Mas as medidas anticíclicas mais efetivas ocorreram na esfera fiscal, quando o governo
decidiu manter seus gastos, especialmente no Programa de Aceleração do Crescimento
(PAC) e nas transferências de renda, inclusive aumentando os atendimentos do
Programa Bolsa Família; bem como reduzir tributos indiretos em vários setores.
Essas ações de política econômica fizeram com que o Brasil fosse um dos
“países emergentes” menos afetado pela crise financeira global. Mas isso não significa
que não existem problemas e correções necessárias. Nesse sentido, alguns desafios
permanecem na ordem do dia para o próximo governo. Dentre eles, destacam-se:
a. Setor Externo: por um lado, torna-se necessário reduzir a
volatilidade da taxa de câmbio como formar de estimular as exportações e
reverter a tendência forte de queda da balança comercial observada após o início
da crise de 2008- 2009 e, por outro, é fundamental reverter também a tendência
atual da composição da pauta de exportações que ainda tem participação
expressiva de produtos primários e com baixo valor agregado;
b. Política de Investimento Produtivo: é necessário estimular os
investimentos (públicos e privados) no sentido de elevar a taxa de investimento
da economia brasileira que se situa num patamar muito baixo (ao redor de 17%
do PIB) comparativamente a outros países (na Coréia do Sul essa taxa supera
40%);
c. Redução consistente da taxa de juros: é urgente e necessário diminuir
as diferenças entre as taxas de juros praticadas internamente e as taxas do
mercado internacional, evitando-se com isso o crescimento explosivo da dívida
líquida do setor público e suas conseqüências deletérias sobre as finanças
públicas;
d. Manter e ampliar um plano de investimento em infraestrutura básica
(energia, transportes públicos, habitação e saneamento), como forma de fazer
frente ao crescimento econômico e ao desenvolvimento social;
e. Melhorar a eficiência do gasto público, como forma de reduzir as
desigualdades sociais e regionais.
UNIDADE 3.2
1 – Porque o presidente eleito contradiz, em parte, a famosa “Carta aos
Brasileiros”, emitida pelo mesmo LULA meses antes das eleições
2 – Qual a principal contribuição do governo Lula à política neoliberal implementada com o Plano Real?3 – Qual o contexto da alteração no Brasil, em janeiro de 1999, na troca do
modelo de câmbio fixo pelo regime flutuante?
4 – Qual o contexto da eleição do Lula, em 2002, com a promessa do resgate
desenvolvimentista ao Brasil?
5 – Contextualize a frase do ministro Antônio Palocci: “o governo não pode
fazer um “cavalo-de-pau” em um transatlântico em movimento”.
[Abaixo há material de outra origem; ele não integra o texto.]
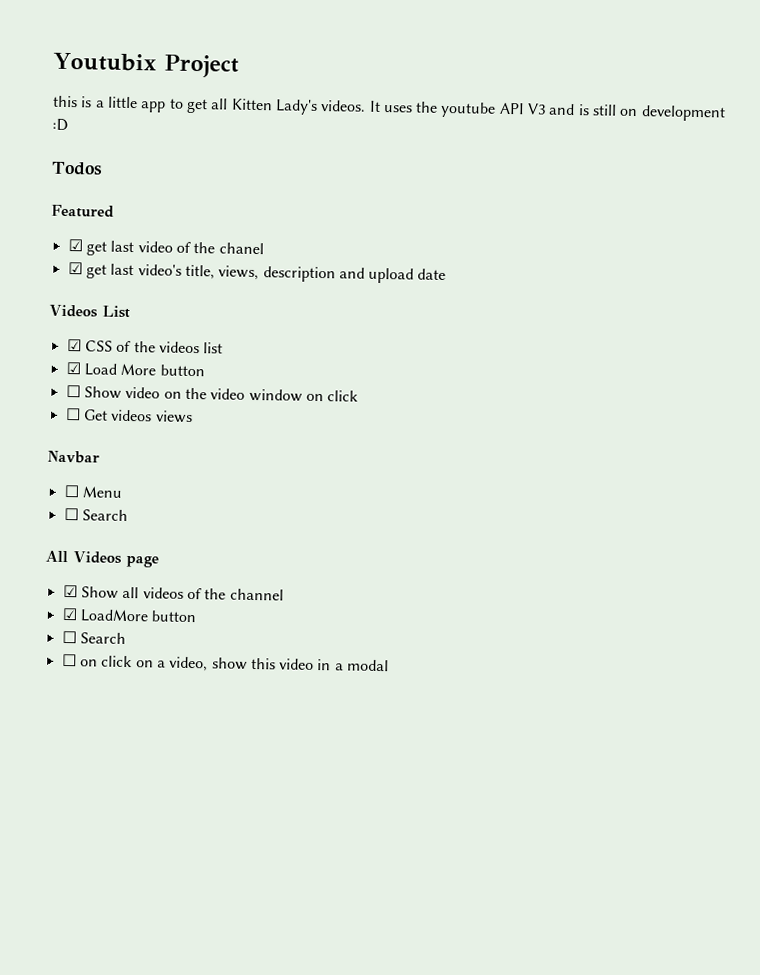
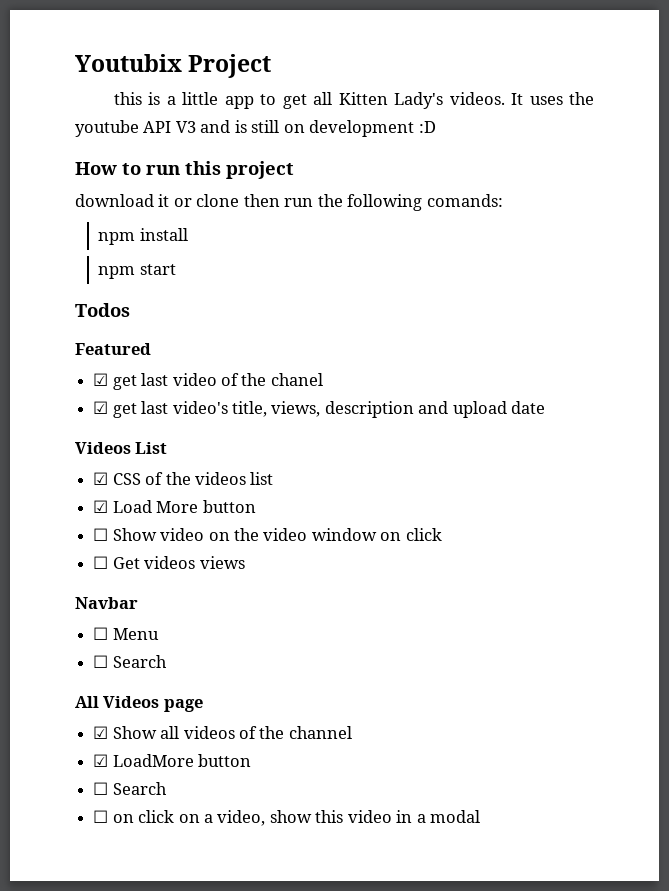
+ How to run this project
+ download it or clone then run the following comands:
+ npm install
+ npm start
6 – O transatlântico não podia mudar em função de acordos renovados pelo
governo Lula com o FMI. Dentre estes acordos e reformas estabelecidas
pelo FMI, temos a autonomia do Banco Central. Qual a importância da
autonomia do Banco Central?
7 – Contextualize a mudança no governo Lula de rota do transatlântico da
política ortodoxa para a heterodoxa no período de 2005 a 2007?
8 – Como verifica-se que a capacidade estatal de implementar a política desenvolvimentista ainda encontrava-se limitada pelos interesses do mercado financeiro?9 – Em quais períodos podemos dividir as políticas econômicas do governo Lula?
10 – Observado que no primeiro período, seguiu a linha mestra da política
econômica do governo anterior, o que explicaria então o ciclo expansivo que
se observou após 2003?
11 – Esta expansão brasileira encontrava-se pautada na exportação de comodities, lembrando o período agroexportador da economia brasileira, em virtude do cenário externo internacional. Assim sendo, o que ocorreu quando da crise mundial de 2008?12 – Qual o impacto das metas fiscais frente ao desenvolvimento?